**** WORKING DATA

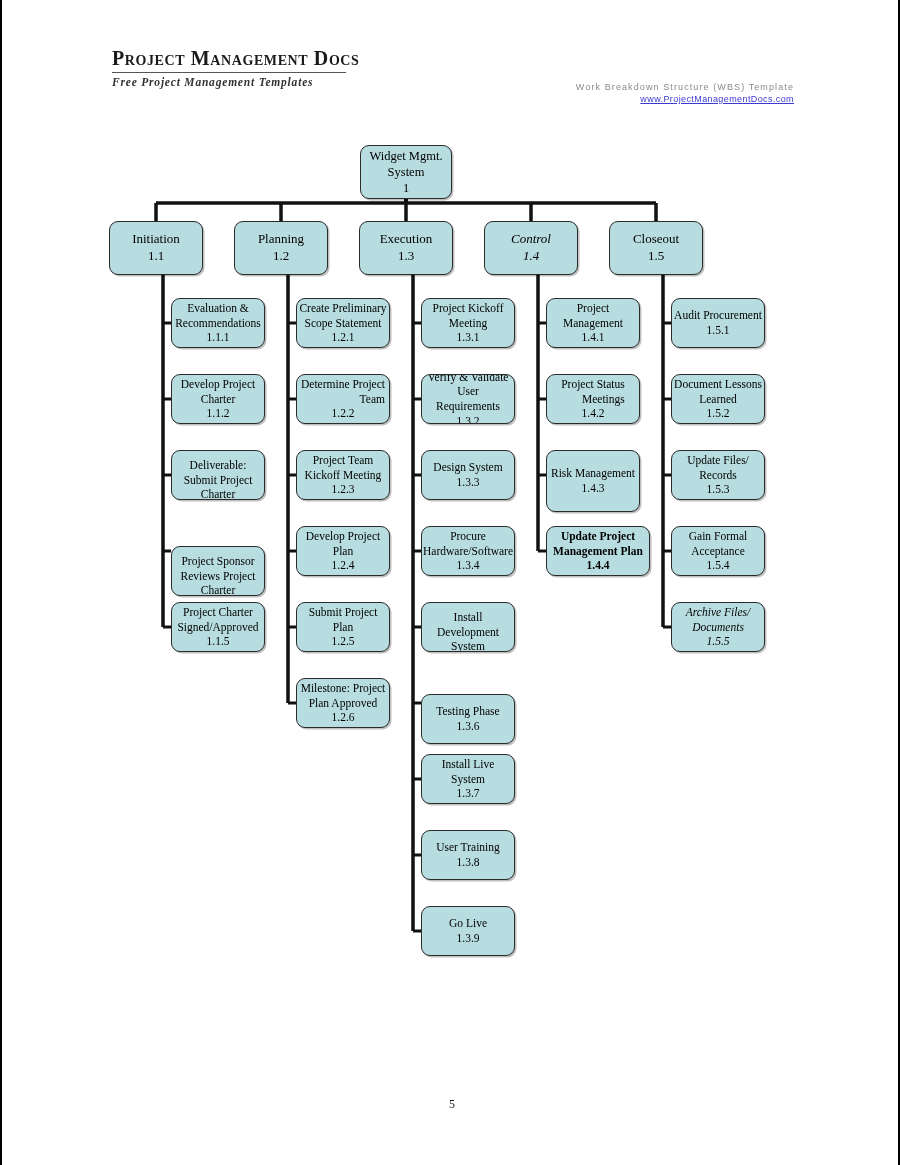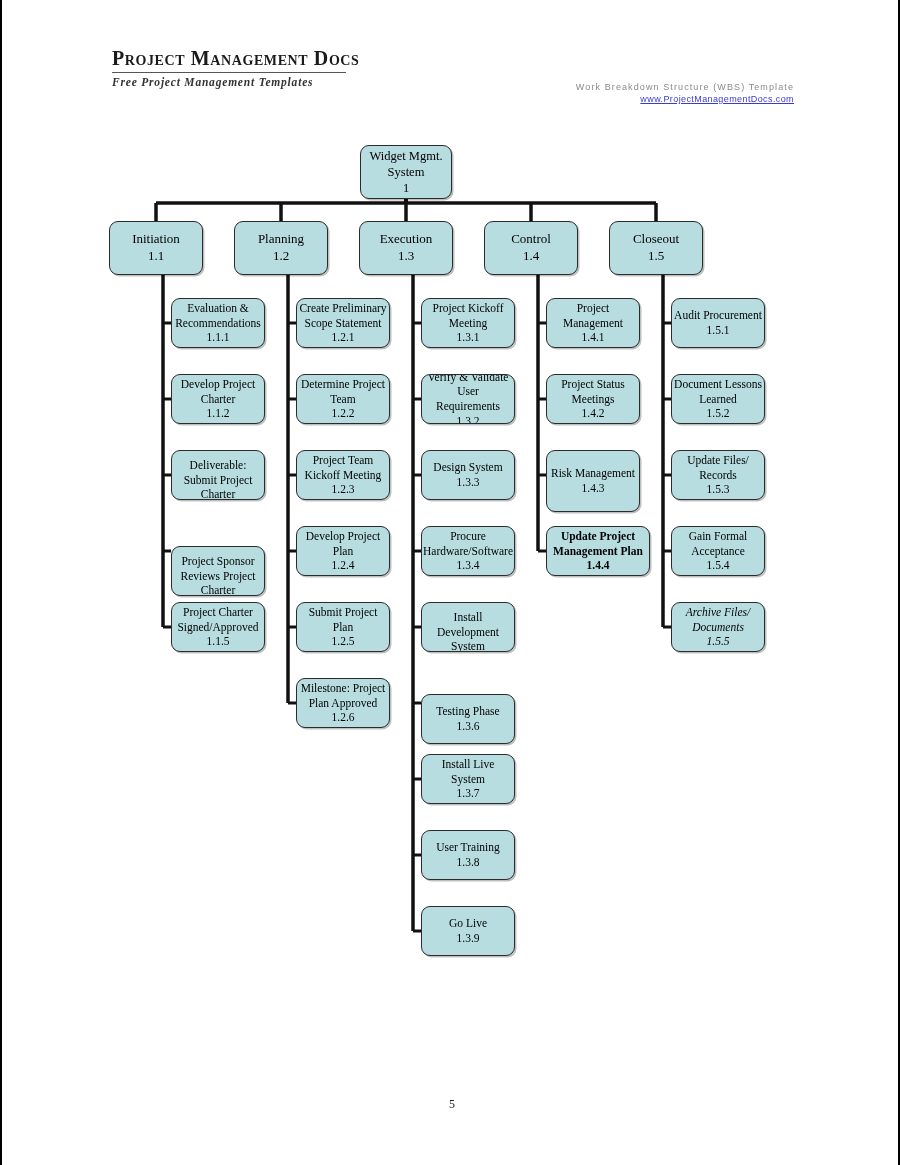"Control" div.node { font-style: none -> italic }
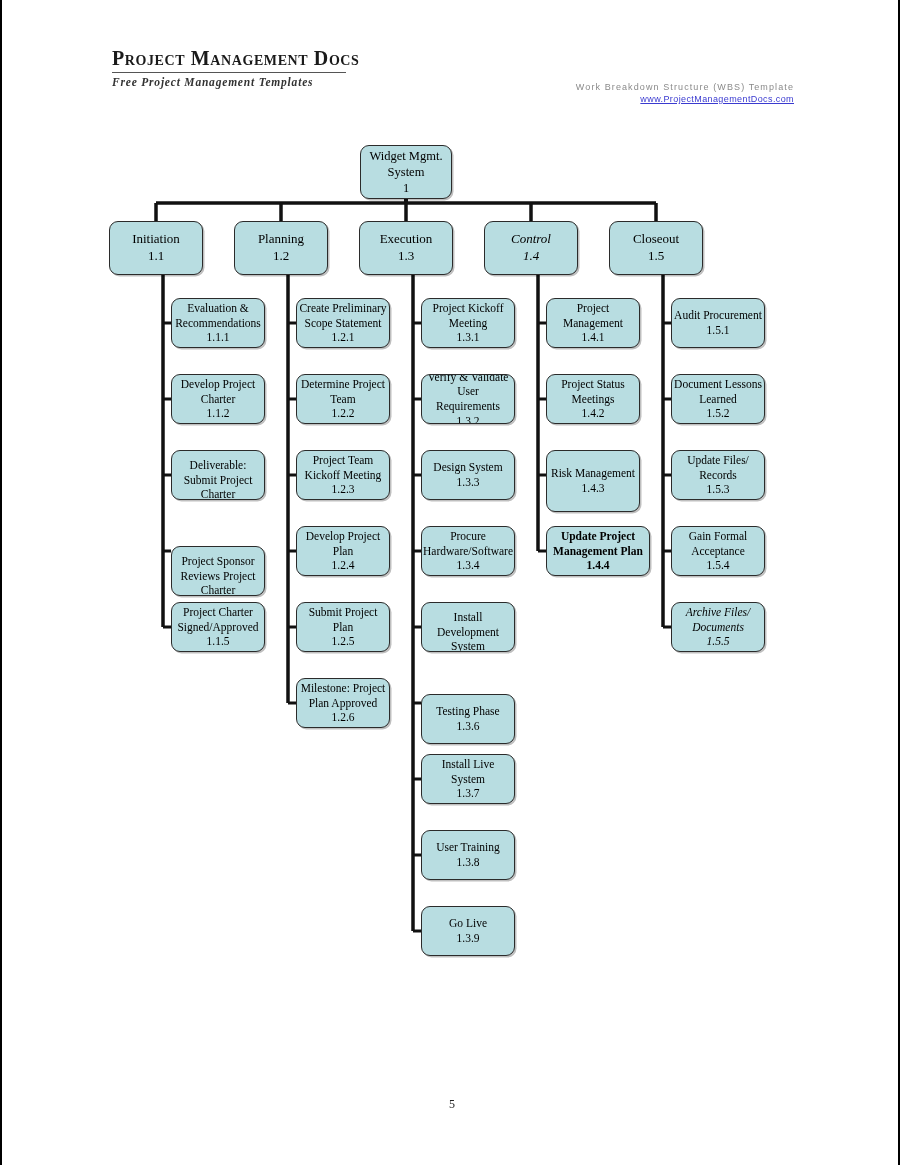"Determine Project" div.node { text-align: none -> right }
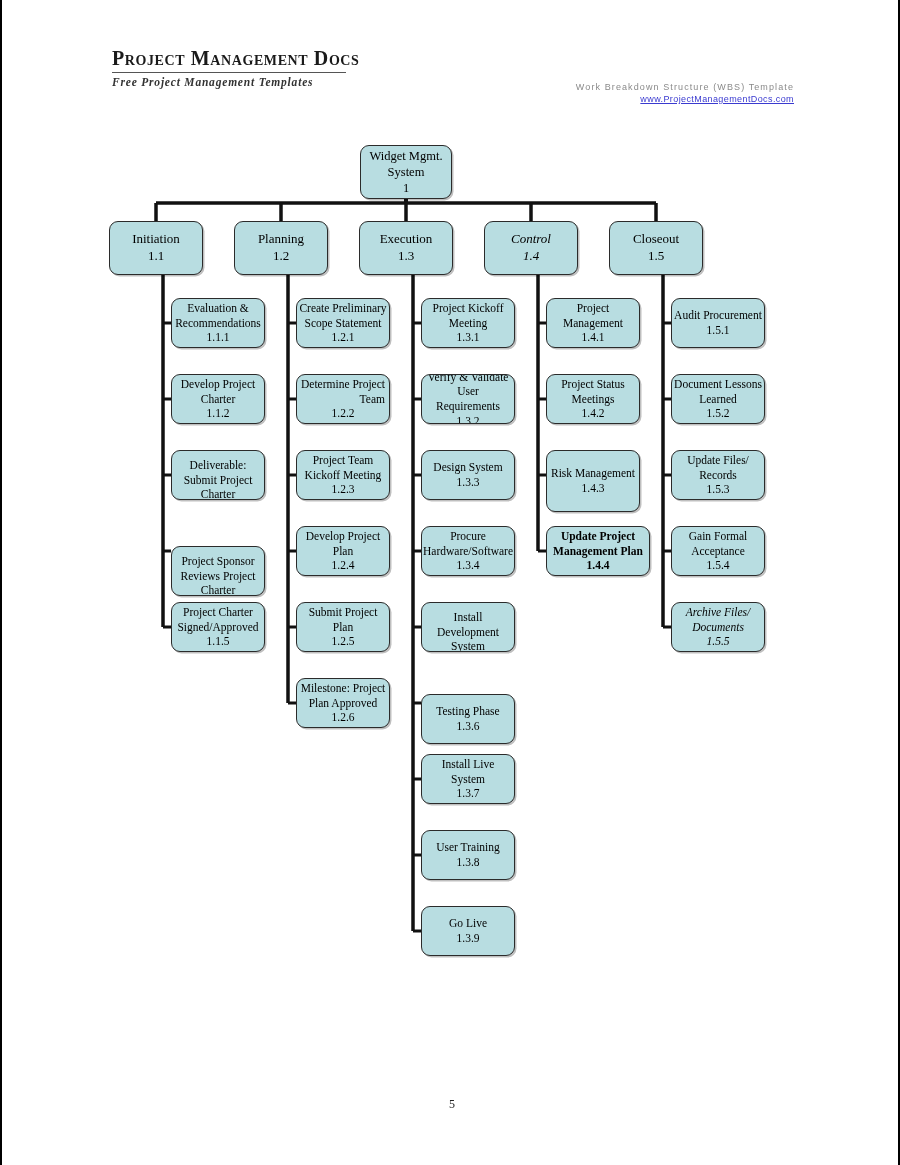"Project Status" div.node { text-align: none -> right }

********
**** WORKING DATA

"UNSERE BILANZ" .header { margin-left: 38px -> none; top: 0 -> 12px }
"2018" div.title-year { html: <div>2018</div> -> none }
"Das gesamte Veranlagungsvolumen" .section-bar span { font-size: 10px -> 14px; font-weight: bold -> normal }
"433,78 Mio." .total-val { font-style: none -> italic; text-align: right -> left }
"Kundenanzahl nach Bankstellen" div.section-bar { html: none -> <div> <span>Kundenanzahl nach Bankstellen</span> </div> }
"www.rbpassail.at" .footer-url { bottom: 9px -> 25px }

********

TASK DESCRIPTION
Search the entries for the string "html" and collect each line that has it.

EXERCISE RESULT
"2018" div.title-year { html: <div>2018</div> -> none }
"Kundenanzahl nach Bankstellen" div.section-bar { html: none -> <div> <span>Kundenanzahl nach Bankstellen</span> </div> }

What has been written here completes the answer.